Your instructions:
Only the lines below from the one containing "[111,269,157,287] Setup ->" through the one containing "[870,419,938,435] colours ->" belong in the answer, set down exactly, with the pictures left out.

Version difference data
####

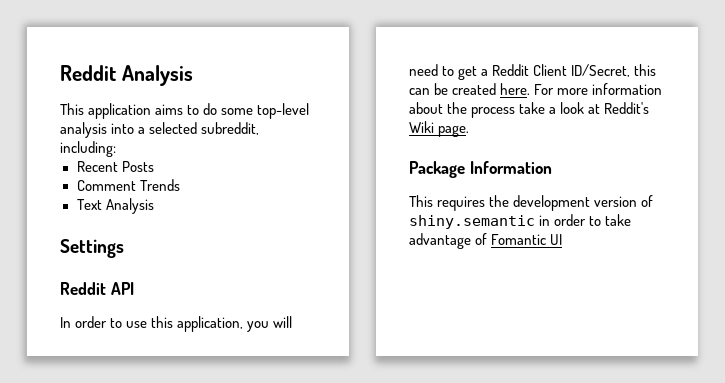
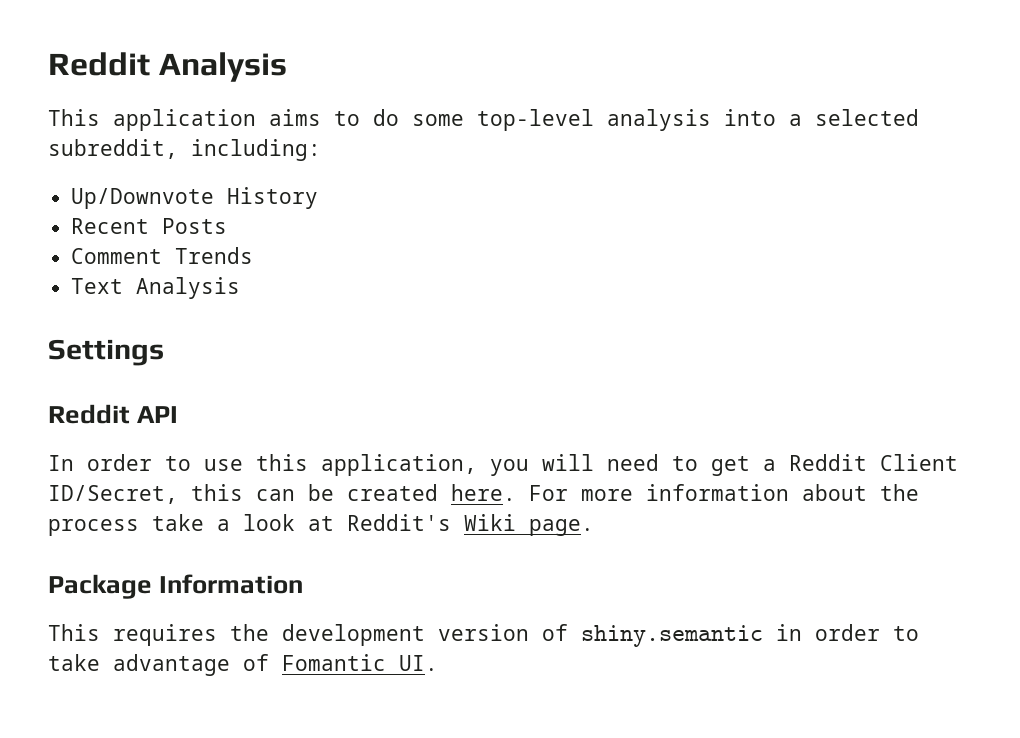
(116, 149) none -> [71,187,319,209] // Up/Downvote History
[550,234,563,245] UI -> [399,655,438,671] UI.

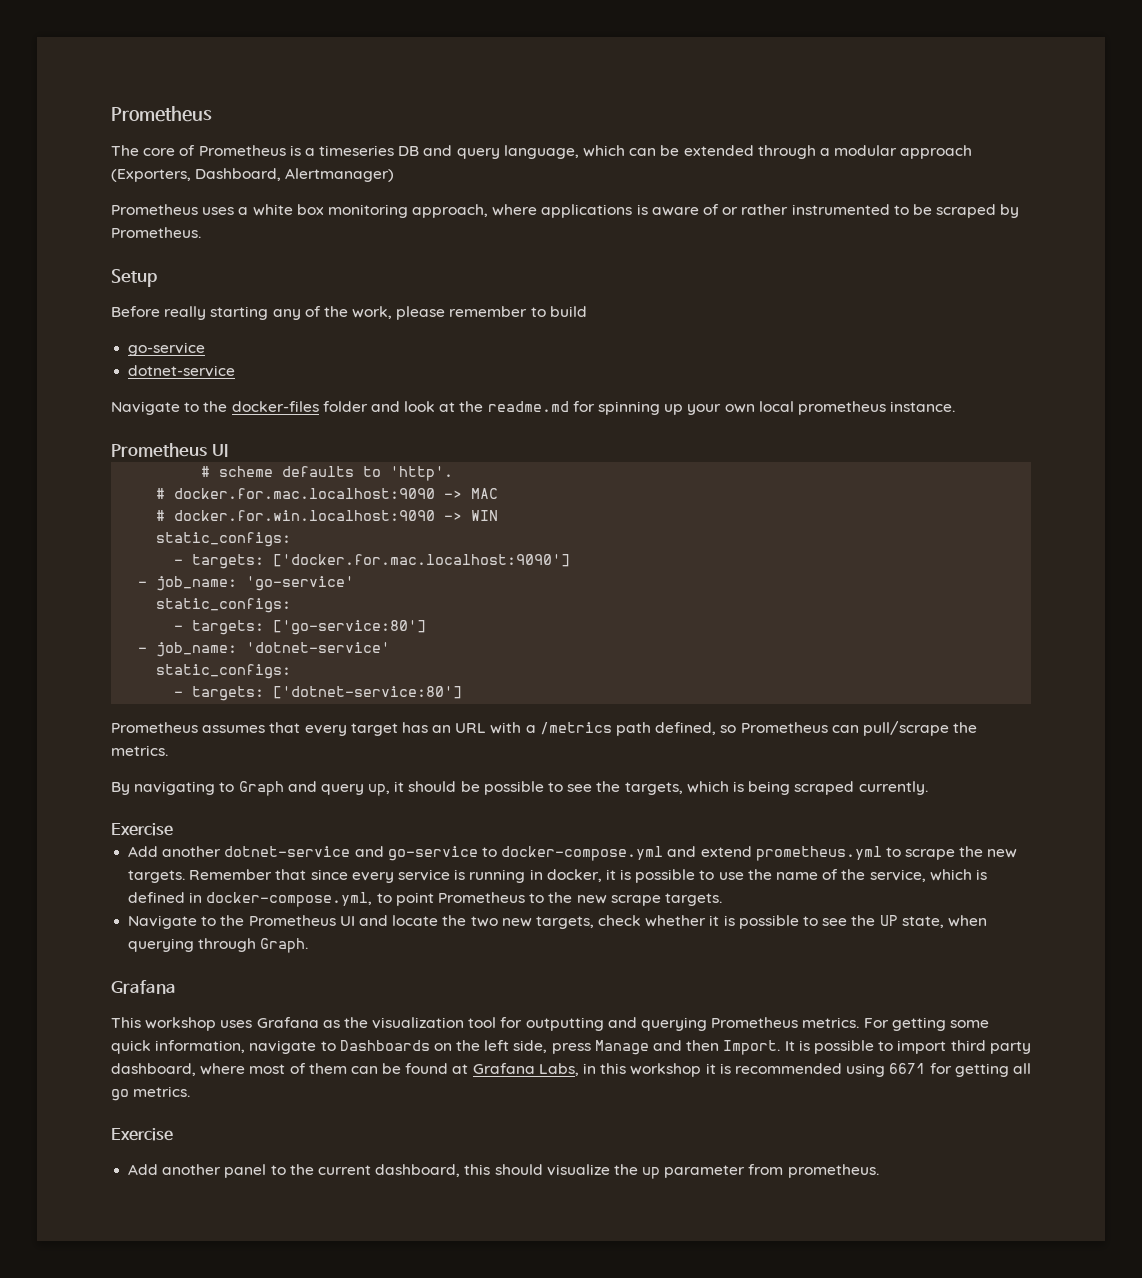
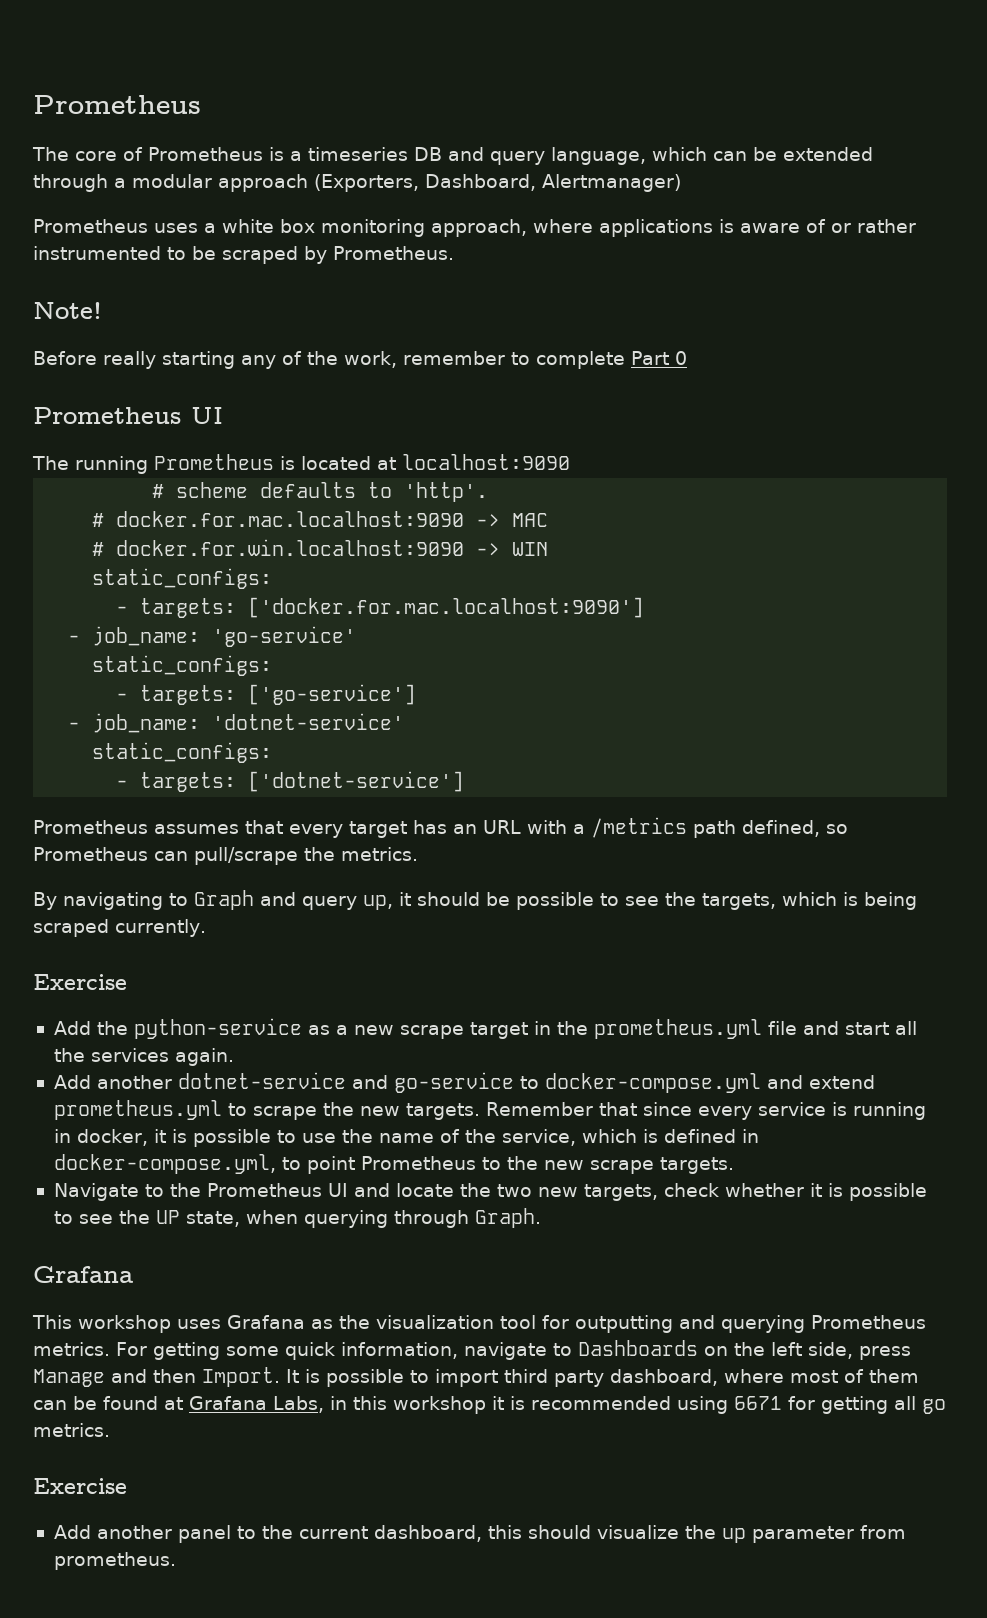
[111,269,157,287] Setup -> [33,302,102,319] Note!
[396,306,446,320] please -> (397, 359) none
[549,306,587,317] [128,342,206,356] [128,365,236,377] [111,401,956,415] [111,443,228,457] build // go-service // dotnet-service // Navigate to the docker-files folder and look at the readme.md for spinning up your own local prometheus instance. // Prometheus UI -> [536,351,687,369] [33,407,223,424] [32,454,570,474] complete Part 0 // Prometheus UI // The running Prometheus is located at localhost:9090
[273,620,427,635] ['go-service:80'] -> [248,684,417,705] ['go-service']
[273,686,463,699] ['dotnet-service:80'] -> [248,771,465,792] ['dotnet-service']
(173, 829) none -> [53,1018,917,1039] [53,1048,234,1066] // Add the python-service as a new scrape target in the prometheus.yml file and start all the services again.

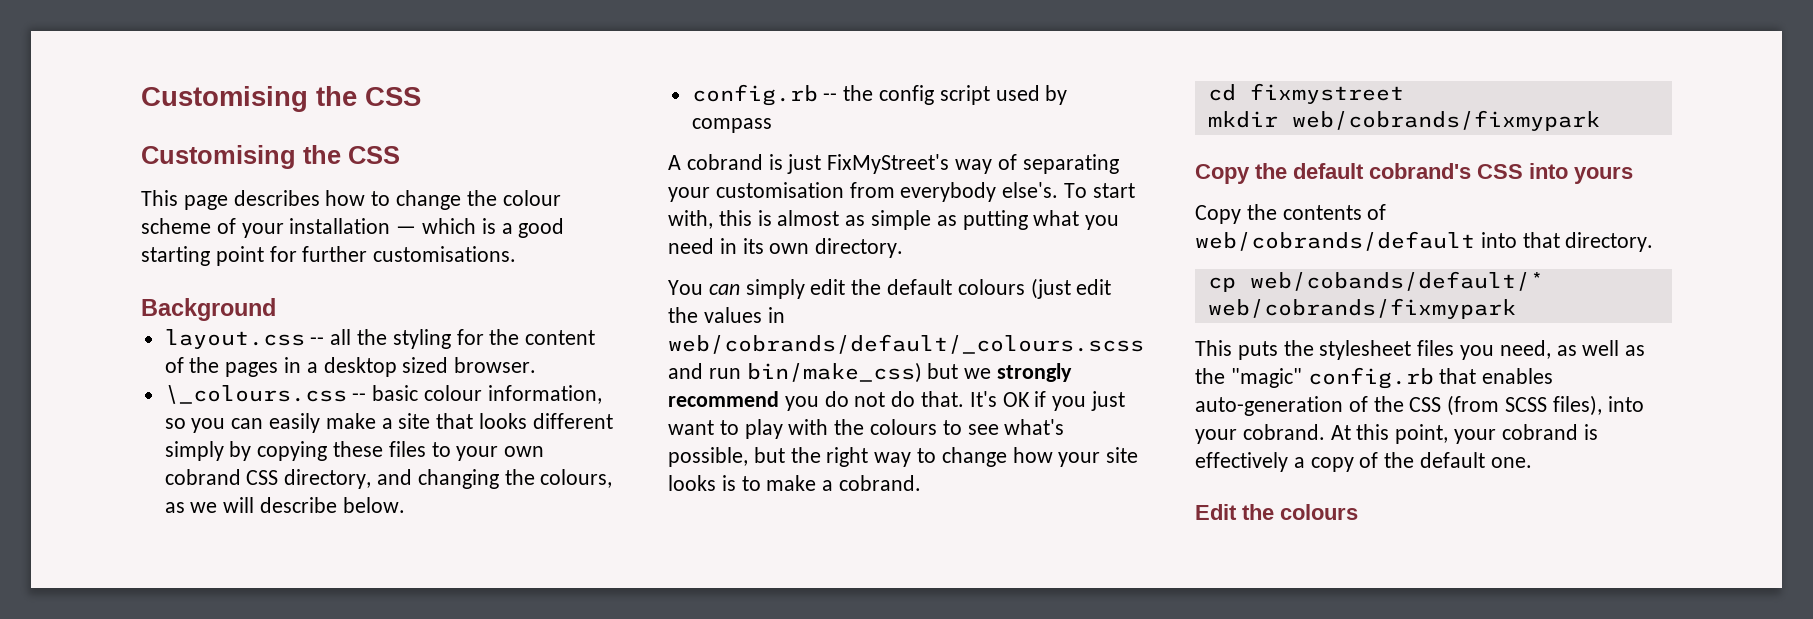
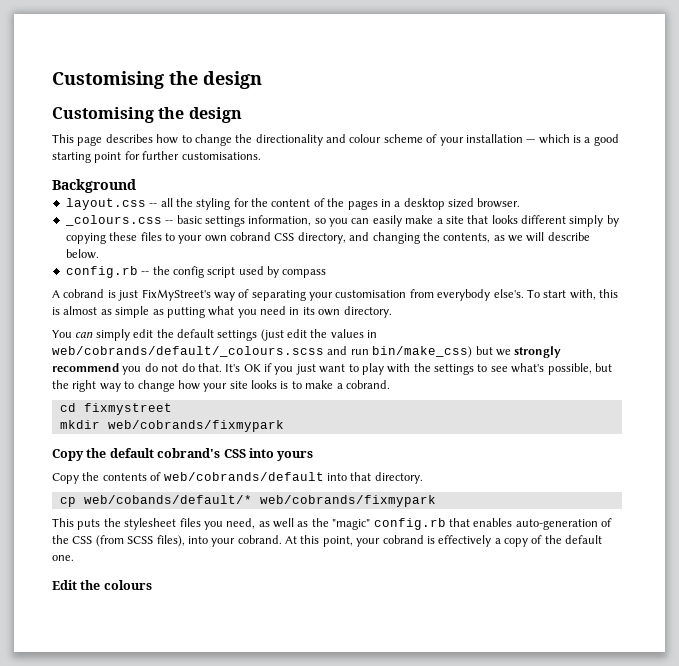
[141,86,421,112] [141,145,400,169] Customising the CSS // Customising the CSS -> [52,71,262,89] [52,107,242,123] Customising the design // Customising the design
(497, 198) none -> [255,134,346,146] directionality and
[164,385,347,404] \_colours.css -> [64,215,162,226] _colours.css
[424,385,483,401] colour -> [204,216,245,227] settings
[540,469,613,488] colours, -> [443,233,491,243] contents,
[957,279,1025,295] colours -> [217,330,258,341] settings
[870,419,938,435] colours -> [434,364,474,375] settings

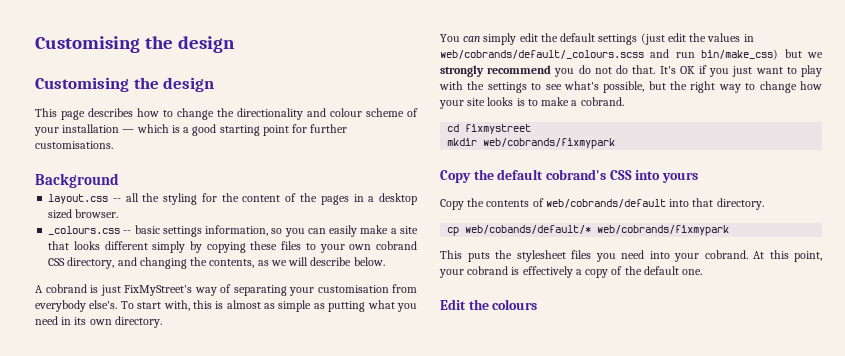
[65,266,327,278] // config.rb -- the config script used by compass -> (385, 261) none
[226,518,612,530] [52,535,185,547] need, as well as the "magic" config.rb that enables auto-generation of the CSS (from SCSS files), -> [621,250,644,259] need

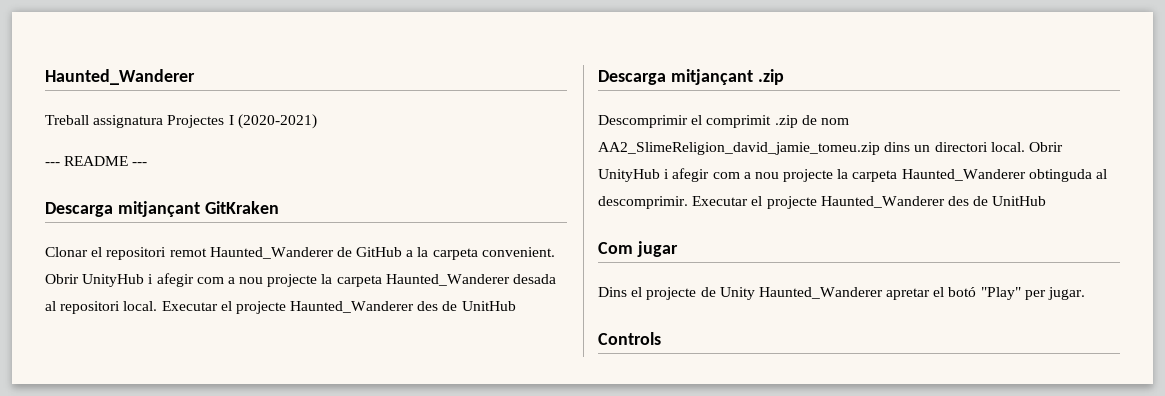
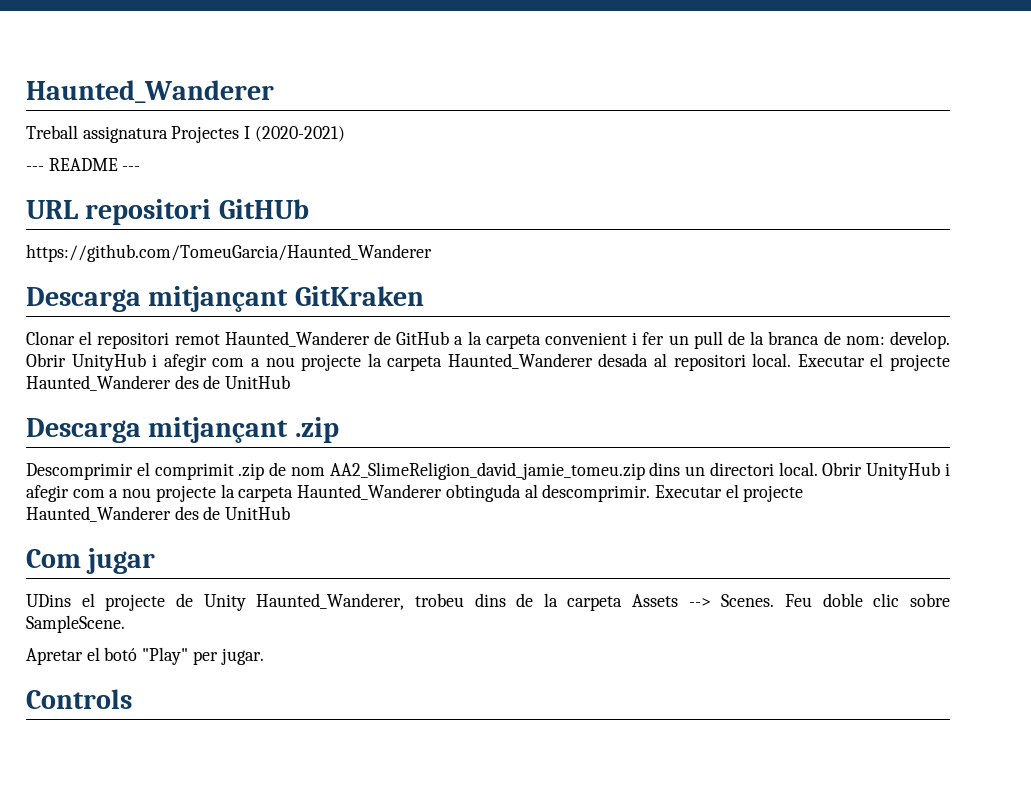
(148, 164) none -> [26,199,309,225] [26,244,432,262] // URL repositori GitHUb // https://github.com/TomeuGarcia/Haunted_Wanderer
[481,247,555,257] convenient. -> [545,331,951,349] convenient i fer un pull de la branca de nom: develop.
[598,287,627,297] Dins -> [26,594,71,607] UDins
[758,287,931,300] Haunted_Wanderer apretar -> [256,593,950,611] [26,615,125,633] [26,648,83,665] Haunted_Wanderer, trobeu dins de la carpeta Assets --> Scenes. Feu doble clic sobre SampleScene. // Apretar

####

Worked solution:
[111,269,157,287] Setup -> [33,302,102,319] Note!
[396,306,446,320] please -> (397, 359) none
[549,306,587,317] [128,342,206,356] [128,365,236,377] [111,401,956,415] [111,443,228,457] build // go-service // dotnet-service // Navigate to the docker-files folder and look at the readme.md for spinning up your own local prometheus instance. // Prometheus UI -> [536,351,687,369] [33,407,223,424] [32,454,570,474] complete Part 0 // Prometheus UI // The running Prometheus is located at localhost:9090
[273,620,427,635] ['go-service:80'] -> [248,684,417,705] ['go-service']
[273,686,463,699] ['dotnet-service:80'] -> [248,771,465,792] ['dotnet-service']
(173, 829) none -> [53,1018,917,1039] [53,1048,234,1066] // Add the python-service as a new scrape target in the prometheus.yml file and start all the services again.

[141,86,421,112] [141,145,400,169] Customising the CSS // Customising the CSS -> [52,71,262,89] [52,107,242,123] Customising the design // Customising the design
(497, 198) none -> [255,134,346,146] directionality and
[164,385,347,404] \_colours.css -> [64,215,162,226] _colours.css
[424,385,483,401] colour -> [204,216,245,227] settings
[540,469,613,488] colours, -> [443,233,491,243] contents,
[957,279,1025,295] colours -> [217,330,258,341] settings
[870,419,938,435] colours -> [434,364,474,375] settings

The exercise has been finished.